(Records from a dataset)
------------------------------------------------------------------------
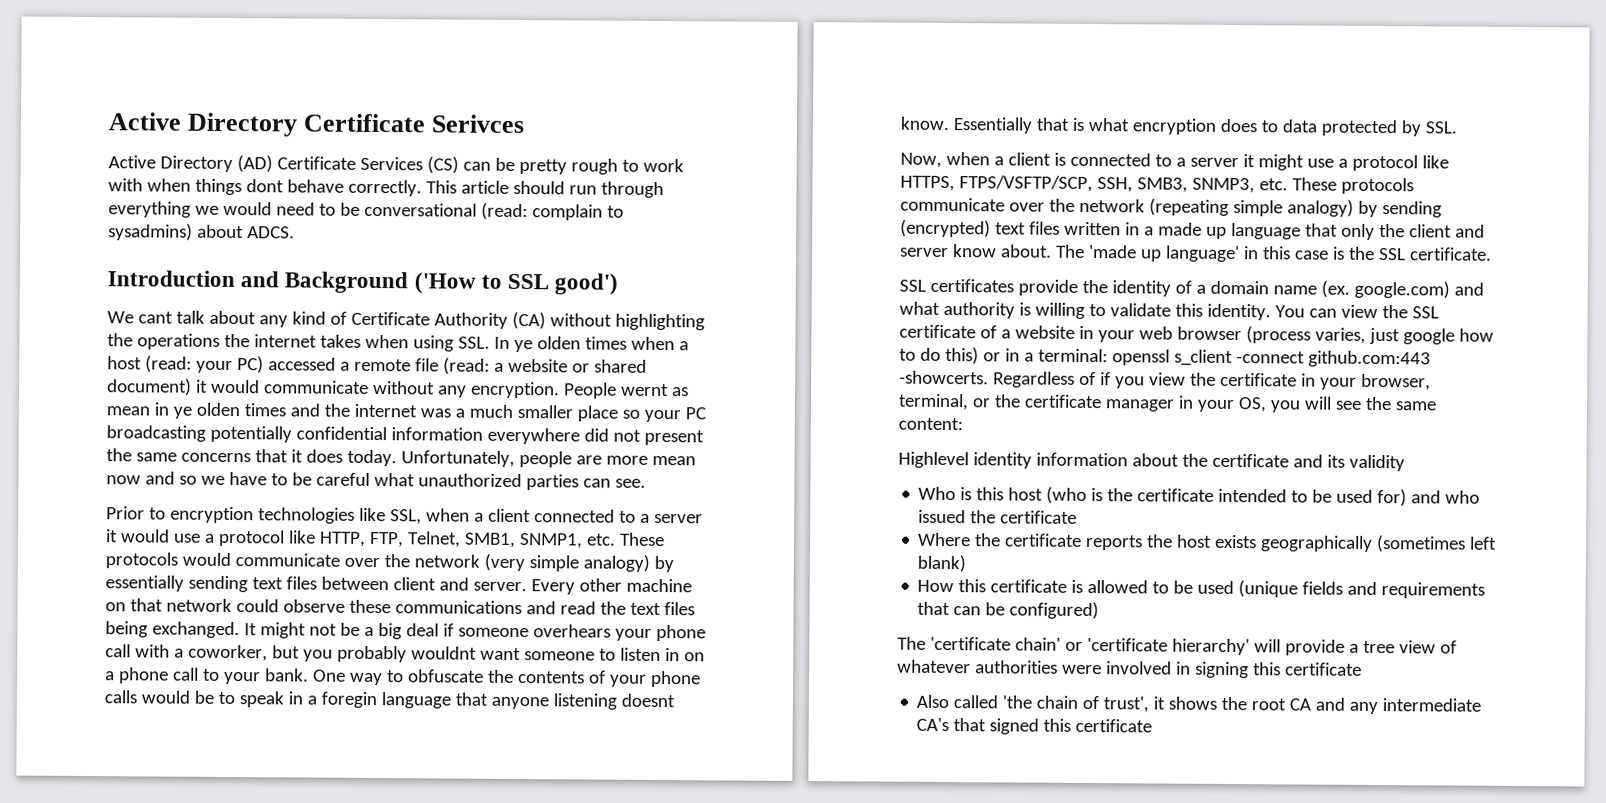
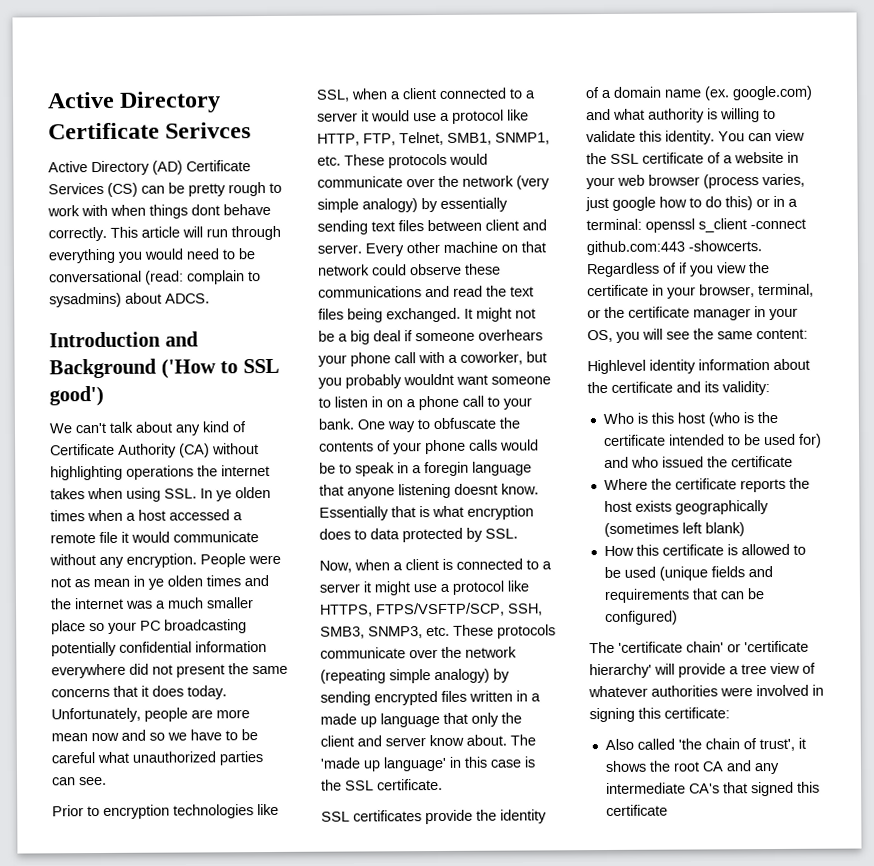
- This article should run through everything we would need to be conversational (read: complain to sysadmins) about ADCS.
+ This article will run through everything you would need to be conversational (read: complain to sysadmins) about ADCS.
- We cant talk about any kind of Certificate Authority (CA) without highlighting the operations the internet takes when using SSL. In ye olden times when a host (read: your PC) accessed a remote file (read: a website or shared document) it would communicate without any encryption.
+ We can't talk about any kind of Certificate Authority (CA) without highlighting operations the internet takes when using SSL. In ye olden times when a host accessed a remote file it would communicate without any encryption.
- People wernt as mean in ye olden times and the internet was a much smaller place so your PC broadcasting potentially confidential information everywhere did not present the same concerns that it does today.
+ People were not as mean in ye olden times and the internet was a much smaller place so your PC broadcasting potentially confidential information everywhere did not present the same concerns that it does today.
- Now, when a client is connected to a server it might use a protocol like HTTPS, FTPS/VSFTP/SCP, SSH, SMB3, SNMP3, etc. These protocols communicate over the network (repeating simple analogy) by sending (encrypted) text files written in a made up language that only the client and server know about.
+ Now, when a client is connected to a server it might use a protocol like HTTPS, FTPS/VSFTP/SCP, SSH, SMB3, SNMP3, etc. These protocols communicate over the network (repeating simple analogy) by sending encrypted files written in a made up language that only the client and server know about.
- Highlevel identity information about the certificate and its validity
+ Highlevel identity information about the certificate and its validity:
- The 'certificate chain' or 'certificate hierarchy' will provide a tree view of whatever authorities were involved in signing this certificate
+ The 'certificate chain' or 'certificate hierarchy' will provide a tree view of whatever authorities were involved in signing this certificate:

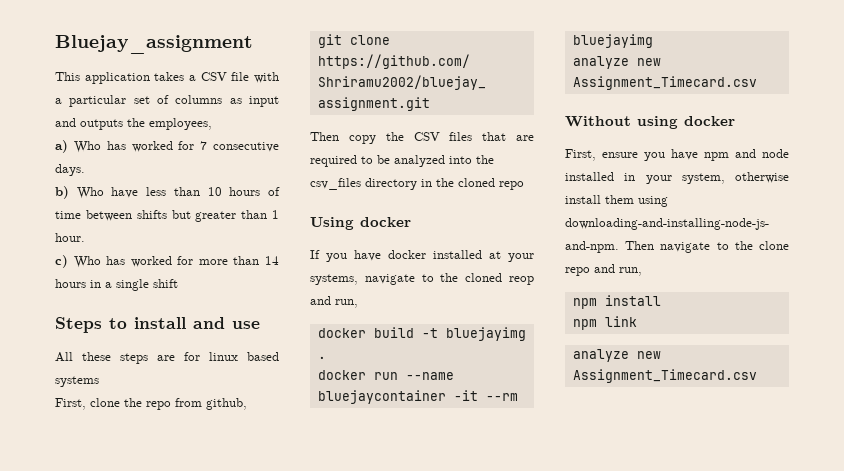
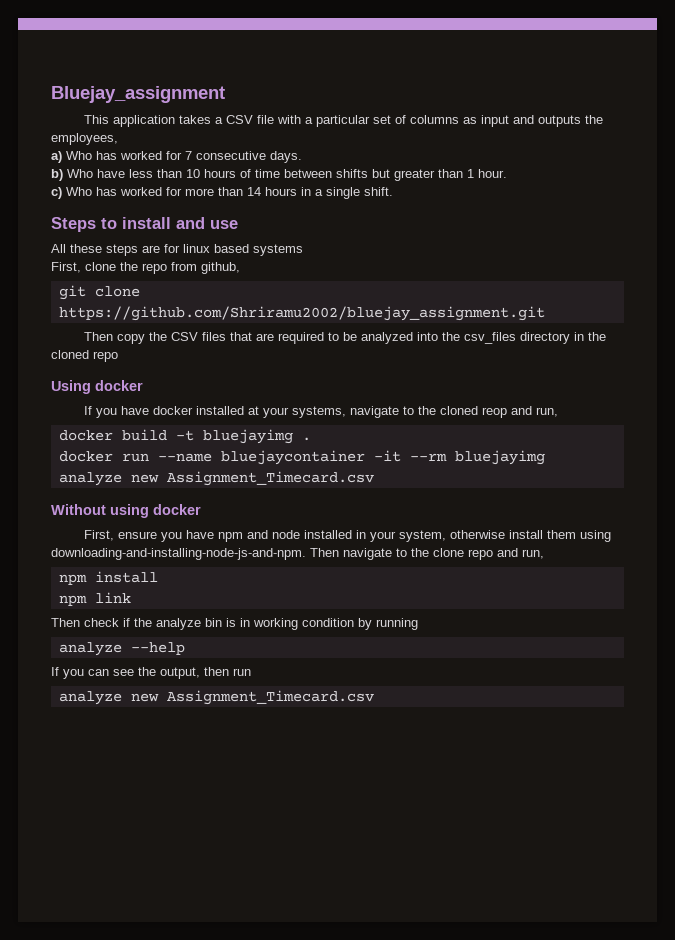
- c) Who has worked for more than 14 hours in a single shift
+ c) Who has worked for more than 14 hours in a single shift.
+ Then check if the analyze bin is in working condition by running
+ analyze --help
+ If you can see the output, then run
------------------------------------------------------------------------
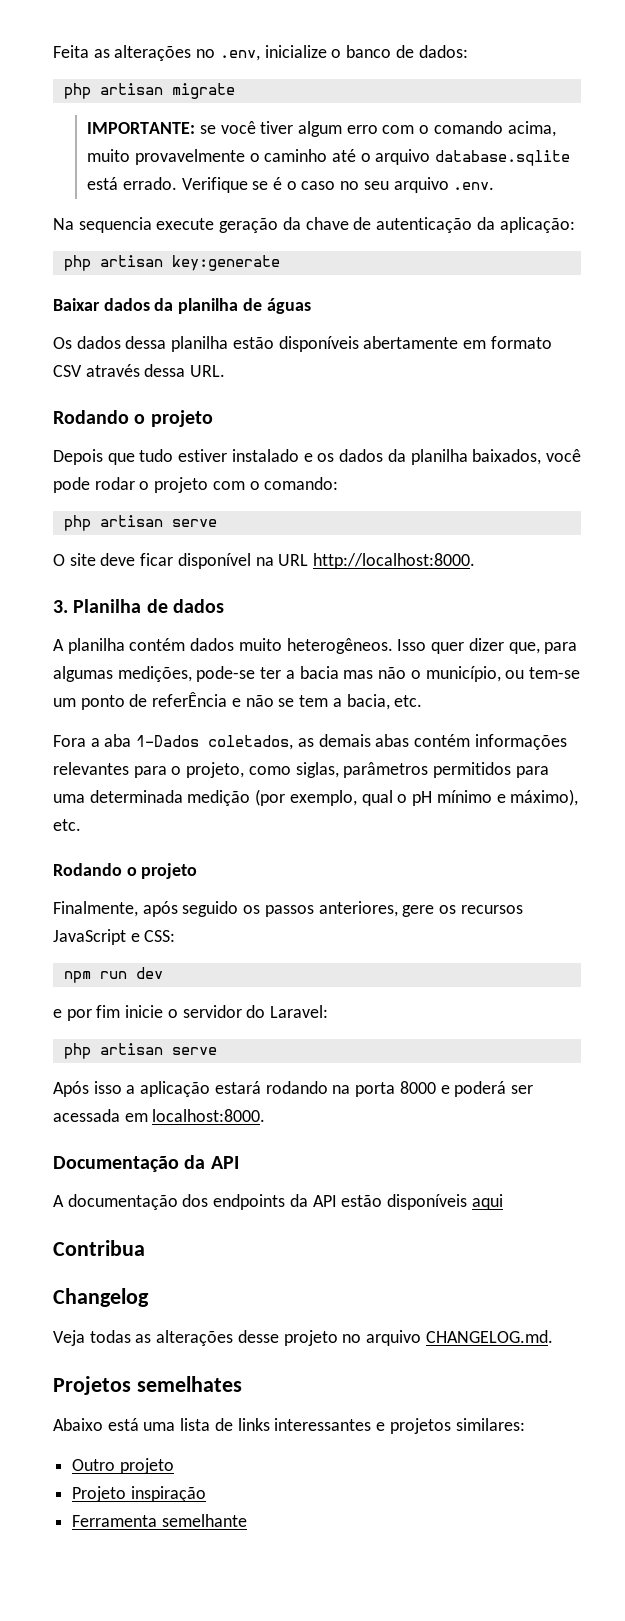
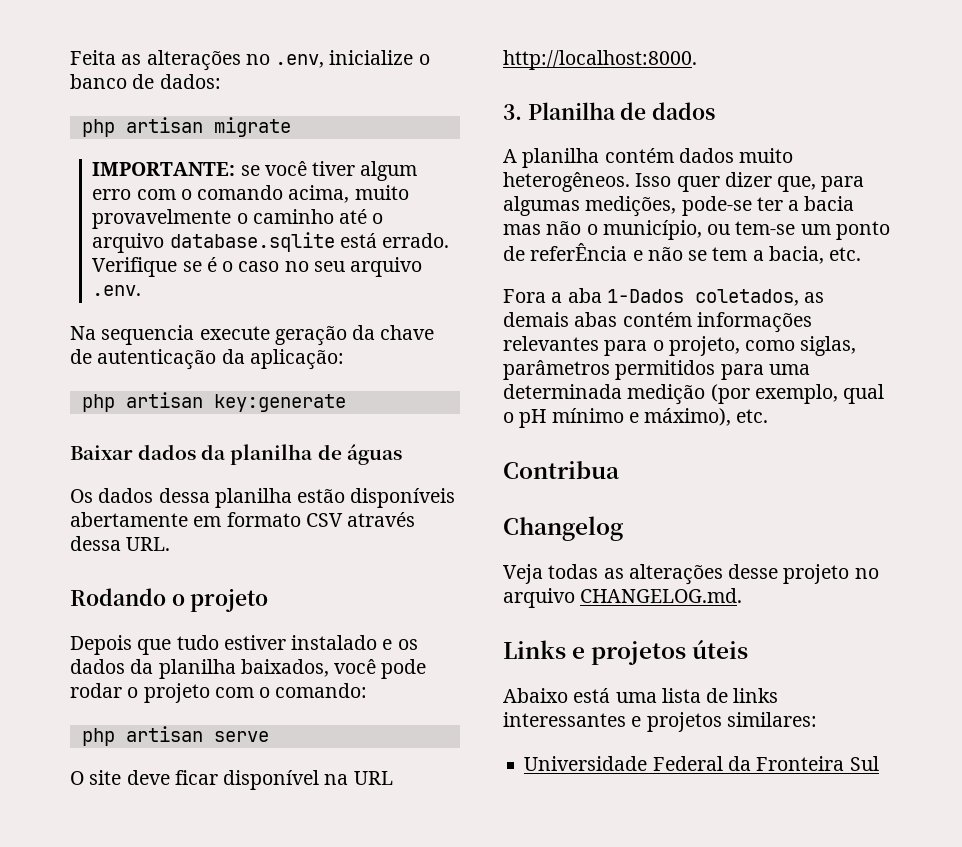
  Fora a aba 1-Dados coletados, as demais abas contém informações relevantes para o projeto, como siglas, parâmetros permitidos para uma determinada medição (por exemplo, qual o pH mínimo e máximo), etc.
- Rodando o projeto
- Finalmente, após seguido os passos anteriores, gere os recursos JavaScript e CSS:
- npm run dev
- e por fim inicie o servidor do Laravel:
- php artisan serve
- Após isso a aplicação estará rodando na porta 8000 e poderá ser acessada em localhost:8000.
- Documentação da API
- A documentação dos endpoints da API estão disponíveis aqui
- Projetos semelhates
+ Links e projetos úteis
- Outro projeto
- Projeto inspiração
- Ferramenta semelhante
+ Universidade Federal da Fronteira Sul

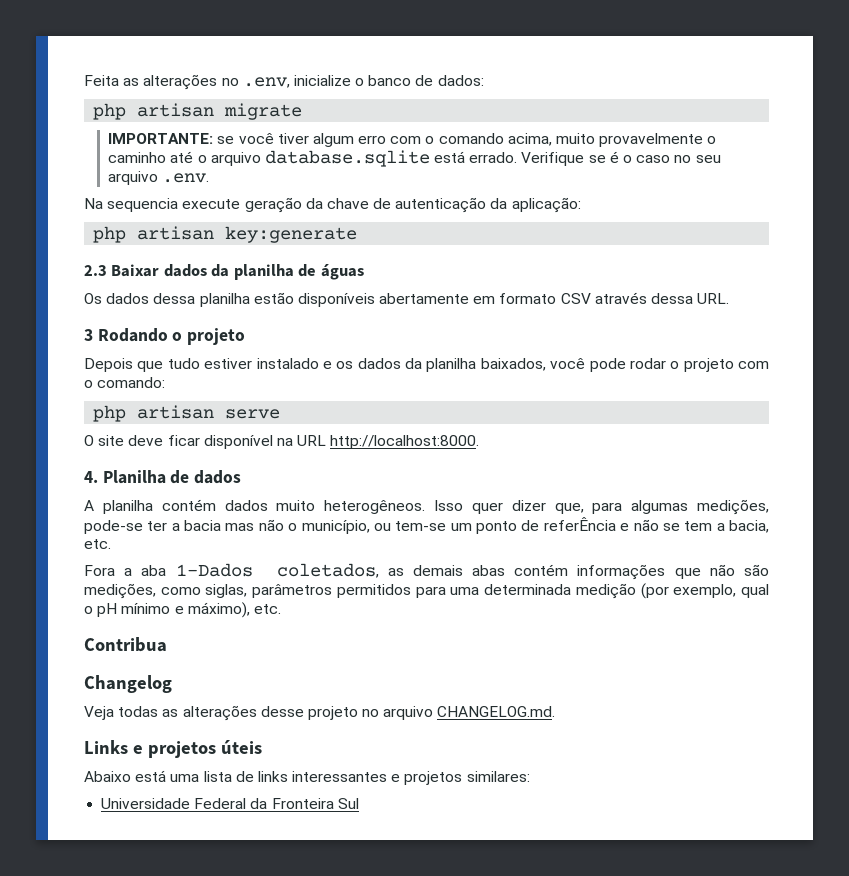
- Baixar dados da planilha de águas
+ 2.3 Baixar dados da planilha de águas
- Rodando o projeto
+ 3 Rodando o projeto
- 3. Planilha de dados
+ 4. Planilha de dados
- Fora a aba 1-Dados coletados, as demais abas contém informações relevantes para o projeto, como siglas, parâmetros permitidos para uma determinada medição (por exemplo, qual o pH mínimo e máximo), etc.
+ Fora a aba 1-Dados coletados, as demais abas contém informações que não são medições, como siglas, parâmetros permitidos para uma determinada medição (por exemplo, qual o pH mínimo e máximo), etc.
------------------------------------------------------------------------
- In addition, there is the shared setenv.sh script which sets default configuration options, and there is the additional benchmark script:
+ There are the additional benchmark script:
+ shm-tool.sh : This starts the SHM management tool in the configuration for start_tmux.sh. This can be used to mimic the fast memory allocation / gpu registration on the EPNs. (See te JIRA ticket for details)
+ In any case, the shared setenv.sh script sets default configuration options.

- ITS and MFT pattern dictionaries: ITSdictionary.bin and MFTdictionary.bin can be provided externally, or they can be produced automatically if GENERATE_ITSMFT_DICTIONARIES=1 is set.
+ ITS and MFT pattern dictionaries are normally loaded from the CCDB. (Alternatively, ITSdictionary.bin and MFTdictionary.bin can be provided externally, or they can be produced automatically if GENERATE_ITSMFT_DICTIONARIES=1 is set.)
------------------------------------------------------------------------
What needs to be done: Your answer must consist solely of the lines above between the line holding "- Fora a aba" and the line holding "contém informações que", inclusive, copied exactly.

Exercise solution:
- Fora a aba 1-Dados coletados, as demais abas contém informações relevantes para o projeto, como siglas, parâmetros permitidos para uma determinada medição (por exemplo, qual o pH mínimo e máximo), etc.
+ Fora a aba 1-Dados coletados, as demais abas contém informações que não são medições, como siglas, parâmetros permitidos para uma determinada medição (por exemplo, qual o pH mínimo e máximo), etc.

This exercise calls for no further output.